[HOW TO COMPLETE THIS TASK]:
From the entries below, return exactly the lines beginning at the one that contains "tax: 32.64 -> 33.64" and ending at the one that contains "total: 1268.23 -> 1055.09", both of them included, and only those lines.

[SOURCE MATERIAL]:

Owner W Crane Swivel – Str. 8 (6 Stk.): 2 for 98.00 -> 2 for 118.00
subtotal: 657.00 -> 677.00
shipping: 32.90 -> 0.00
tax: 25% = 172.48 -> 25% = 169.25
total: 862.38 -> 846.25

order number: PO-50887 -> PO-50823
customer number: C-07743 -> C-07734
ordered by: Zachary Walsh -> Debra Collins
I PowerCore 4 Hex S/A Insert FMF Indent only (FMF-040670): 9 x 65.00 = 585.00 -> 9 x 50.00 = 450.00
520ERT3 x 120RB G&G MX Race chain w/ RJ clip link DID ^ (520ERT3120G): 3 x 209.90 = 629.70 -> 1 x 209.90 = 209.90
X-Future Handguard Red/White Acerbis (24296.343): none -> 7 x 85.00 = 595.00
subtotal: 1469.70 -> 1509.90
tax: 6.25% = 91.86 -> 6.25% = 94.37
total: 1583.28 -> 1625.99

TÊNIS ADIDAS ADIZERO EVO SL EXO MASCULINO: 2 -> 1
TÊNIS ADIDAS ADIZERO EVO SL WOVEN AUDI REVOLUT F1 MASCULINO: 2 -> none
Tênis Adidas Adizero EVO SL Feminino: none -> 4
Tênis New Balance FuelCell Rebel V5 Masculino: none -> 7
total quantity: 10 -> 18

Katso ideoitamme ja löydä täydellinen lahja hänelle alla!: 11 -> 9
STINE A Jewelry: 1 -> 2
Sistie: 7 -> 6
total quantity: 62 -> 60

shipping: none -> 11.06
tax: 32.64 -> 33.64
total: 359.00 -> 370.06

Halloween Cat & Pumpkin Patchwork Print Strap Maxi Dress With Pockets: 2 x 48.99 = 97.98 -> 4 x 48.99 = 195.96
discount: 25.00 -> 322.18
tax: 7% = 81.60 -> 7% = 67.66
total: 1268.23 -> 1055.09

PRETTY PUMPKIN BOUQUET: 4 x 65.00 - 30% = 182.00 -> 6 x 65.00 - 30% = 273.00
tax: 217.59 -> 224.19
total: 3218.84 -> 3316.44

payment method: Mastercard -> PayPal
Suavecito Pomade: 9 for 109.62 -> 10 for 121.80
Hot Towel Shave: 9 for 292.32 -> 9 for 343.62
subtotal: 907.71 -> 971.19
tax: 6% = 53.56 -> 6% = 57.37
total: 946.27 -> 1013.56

[SOLUTION FOR THIS TASK]:
tax: 32.64 -> 33.64
total: 359.00 -> 370.06

Halloween Cat & Pumpkin Patchwork Print Strap Maxi Dress With Pockets: 2 x 48.99 = 97.98 -> 4 x 48.99 = 195.96
discount: 25.00 -> 322.18
tax: 7% = 81.60 -> 7% = 67.66
total: 1268.23 -> 1055.09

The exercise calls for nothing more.